Merkel was making herself, and Germany, smaller on purpose. She has always been uncomfortable with the characterisation of herself and her country as Europe’s leader, and this holds true even more with Trump. Merkel knows about Germany’s underperformance in securing and defending Europe, but she disagrees with Trump’s approach to remedying it. She knows too about Germany’s reliance on exports, and so she prefers to defuse the concerns of others rather than to confirm them. Merkel is ready to make some concessions on trade to avoid an escalation, but would prefer to offer them in a negotiation process over trade liberalisation – a position which is shared by Macron. At this point, Macron clearly is the voice of Europe, though Merkel is too. She articulates Europe’s trading state approach to international relations.

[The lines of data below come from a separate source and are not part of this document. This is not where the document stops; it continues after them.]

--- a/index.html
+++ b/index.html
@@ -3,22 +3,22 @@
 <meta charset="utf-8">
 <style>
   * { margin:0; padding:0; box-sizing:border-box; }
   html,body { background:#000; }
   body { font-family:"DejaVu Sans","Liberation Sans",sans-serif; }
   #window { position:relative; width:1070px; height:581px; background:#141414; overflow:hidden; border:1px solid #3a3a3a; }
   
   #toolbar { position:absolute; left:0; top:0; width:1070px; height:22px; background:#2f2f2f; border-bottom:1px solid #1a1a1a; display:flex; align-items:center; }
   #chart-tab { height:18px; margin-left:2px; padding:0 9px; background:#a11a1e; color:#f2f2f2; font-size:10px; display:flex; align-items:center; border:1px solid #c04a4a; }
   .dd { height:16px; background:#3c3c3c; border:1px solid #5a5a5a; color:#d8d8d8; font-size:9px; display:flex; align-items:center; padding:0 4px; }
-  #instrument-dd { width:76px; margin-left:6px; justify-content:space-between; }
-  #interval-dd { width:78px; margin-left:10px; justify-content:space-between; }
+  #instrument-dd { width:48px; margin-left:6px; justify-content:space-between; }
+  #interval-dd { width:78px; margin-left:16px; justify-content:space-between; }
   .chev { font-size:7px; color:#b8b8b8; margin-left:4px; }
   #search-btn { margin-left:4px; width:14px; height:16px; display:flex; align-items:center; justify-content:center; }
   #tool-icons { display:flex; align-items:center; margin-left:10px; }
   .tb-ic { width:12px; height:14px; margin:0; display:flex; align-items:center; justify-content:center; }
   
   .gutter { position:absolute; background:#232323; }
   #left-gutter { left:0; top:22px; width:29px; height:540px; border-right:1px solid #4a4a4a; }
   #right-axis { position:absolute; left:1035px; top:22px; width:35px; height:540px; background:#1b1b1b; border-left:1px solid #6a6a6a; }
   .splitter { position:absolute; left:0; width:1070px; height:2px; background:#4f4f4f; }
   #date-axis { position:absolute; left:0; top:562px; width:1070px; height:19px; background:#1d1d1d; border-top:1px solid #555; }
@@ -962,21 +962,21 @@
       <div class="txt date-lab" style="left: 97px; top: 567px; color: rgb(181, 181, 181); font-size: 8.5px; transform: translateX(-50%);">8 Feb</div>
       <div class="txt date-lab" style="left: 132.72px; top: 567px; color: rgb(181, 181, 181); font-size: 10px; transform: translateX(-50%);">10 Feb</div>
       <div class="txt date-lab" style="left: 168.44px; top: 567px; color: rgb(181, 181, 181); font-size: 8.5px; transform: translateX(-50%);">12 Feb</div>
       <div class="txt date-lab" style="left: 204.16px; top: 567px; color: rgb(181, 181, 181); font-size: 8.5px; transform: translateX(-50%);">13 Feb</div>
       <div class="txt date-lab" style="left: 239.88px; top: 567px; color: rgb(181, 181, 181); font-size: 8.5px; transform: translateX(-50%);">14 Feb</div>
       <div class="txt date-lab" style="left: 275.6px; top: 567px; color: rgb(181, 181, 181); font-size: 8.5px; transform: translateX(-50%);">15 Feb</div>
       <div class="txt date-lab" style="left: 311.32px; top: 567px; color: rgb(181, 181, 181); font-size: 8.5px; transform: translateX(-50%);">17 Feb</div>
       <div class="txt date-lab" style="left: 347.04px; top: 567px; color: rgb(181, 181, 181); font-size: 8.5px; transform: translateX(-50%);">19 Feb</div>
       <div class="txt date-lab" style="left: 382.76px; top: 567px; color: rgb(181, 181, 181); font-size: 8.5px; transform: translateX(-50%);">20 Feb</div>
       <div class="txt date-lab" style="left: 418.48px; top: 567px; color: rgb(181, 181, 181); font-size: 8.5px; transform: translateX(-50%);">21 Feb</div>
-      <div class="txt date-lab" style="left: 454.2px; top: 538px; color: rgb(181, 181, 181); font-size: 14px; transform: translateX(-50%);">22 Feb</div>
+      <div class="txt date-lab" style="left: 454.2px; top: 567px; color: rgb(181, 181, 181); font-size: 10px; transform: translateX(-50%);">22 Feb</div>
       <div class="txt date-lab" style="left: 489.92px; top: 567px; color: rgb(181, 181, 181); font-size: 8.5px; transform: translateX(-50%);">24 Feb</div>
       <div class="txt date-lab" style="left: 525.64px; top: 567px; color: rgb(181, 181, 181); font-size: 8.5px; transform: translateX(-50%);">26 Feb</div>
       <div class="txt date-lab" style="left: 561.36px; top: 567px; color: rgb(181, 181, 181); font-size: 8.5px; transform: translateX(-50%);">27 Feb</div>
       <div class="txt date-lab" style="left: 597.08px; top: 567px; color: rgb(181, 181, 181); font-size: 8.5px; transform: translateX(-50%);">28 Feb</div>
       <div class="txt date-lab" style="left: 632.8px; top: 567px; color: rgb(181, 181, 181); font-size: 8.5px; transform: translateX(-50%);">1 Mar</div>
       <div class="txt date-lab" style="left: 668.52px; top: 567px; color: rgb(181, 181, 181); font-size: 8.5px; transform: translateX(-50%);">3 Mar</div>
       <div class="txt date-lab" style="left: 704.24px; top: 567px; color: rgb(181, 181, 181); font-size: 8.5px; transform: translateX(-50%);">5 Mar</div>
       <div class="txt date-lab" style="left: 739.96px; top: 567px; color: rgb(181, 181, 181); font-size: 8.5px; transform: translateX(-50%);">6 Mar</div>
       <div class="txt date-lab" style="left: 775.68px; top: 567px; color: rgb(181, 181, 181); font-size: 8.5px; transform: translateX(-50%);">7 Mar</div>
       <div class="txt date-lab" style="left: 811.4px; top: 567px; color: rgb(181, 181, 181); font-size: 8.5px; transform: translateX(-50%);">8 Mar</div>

Macron and France are benefiting from the return of power politics and Trump’s understanding of it. As a nuclear power with a permanent seat on the UN Security Council, willing and somewhat able to project military force upon the decision of its president, France fits the Trumpian ideal far better than Germany, which has none of these capabilities. Despite Macron’s EU focus, his sovereigntist image appeals Trump; symbols of power and France’s participation in military missions speak to him. But, beyond that, in the eyes of the US president praising France makes the US look stronger and bigger, as American power far exceeds French power. Merkel and Germany, on the other hand, have less relevance in Washington today, mostly because of the low significance it assigns to the EU. Trump looks on Brussels with the same misconception that guides Vladimir Putin or Xi Jinping – as not relevant because it is not in possession of sovereign power. Germany’s leverage over the past decade and its impact on EU policymaking weighs less in current international affairs.

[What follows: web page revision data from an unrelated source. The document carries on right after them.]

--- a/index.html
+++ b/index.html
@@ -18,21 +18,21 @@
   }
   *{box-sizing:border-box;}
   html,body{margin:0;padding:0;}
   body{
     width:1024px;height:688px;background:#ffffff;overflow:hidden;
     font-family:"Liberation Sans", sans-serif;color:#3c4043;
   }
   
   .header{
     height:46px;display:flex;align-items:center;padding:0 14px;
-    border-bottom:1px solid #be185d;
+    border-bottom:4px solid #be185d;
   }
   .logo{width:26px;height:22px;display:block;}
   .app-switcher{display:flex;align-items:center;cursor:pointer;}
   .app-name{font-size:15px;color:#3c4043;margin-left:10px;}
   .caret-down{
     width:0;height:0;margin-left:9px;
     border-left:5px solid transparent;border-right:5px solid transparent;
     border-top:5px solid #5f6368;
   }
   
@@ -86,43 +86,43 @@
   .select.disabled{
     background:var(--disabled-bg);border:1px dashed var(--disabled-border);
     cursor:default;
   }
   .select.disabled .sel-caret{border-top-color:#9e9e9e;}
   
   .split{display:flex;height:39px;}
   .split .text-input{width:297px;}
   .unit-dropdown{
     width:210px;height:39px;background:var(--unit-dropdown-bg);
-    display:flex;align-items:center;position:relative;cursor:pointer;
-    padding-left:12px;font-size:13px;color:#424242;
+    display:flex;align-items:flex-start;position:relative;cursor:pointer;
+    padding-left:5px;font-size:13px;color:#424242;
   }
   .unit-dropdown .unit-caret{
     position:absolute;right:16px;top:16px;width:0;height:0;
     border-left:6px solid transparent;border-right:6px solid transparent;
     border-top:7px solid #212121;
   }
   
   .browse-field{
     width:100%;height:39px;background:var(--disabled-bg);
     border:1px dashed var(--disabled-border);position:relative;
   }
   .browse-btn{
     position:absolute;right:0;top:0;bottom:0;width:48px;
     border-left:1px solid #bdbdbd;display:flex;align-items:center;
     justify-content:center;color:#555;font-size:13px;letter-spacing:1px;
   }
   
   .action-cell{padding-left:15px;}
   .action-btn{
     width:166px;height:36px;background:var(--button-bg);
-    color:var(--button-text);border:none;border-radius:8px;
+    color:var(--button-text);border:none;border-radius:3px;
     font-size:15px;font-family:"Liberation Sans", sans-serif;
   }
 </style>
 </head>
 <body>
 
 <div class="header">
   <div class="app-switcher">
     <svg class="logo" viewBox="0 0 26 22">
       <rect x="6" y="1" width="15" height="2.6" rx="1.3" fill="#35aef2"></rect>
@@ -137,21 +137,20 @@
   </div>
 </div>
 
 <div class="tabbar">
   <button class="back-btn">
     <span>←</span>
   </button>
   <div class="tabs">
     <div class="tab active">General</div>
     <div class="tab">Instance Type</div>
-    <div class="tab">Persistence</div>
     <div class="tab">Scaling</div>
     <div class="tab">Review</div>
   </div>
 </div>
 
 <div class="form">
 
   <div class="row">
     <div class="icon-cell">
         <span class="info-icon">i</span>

The two visits were reassuring for Trump. To him, both France and Germany are weaklings, albeit of different schools: the former of the more sympathetic but somewhat impertinent variant; the latter rather selfish and somewhat cowardly. They pretend to follow America’s lead, though they each pursue their own narrow interests. Both appear ready to make concessions on trade and follow through on new measures to contain Iran, but need some more pushing. Why forge unity among Europeans through punitive tariffs when a bit more time could bring out their divisions? Why pull the plug on the Iran deal when the ticking of the clock makes Europeans nervous? And so, the US will continue to put pressure on Europe and wait for its effects to show. In their visits to Washington, Macron and Merkel tried to muddle through in their own very different ways; neither are able to claim much success. The burden of taking Europe’s destiny into their own hands has become heavier.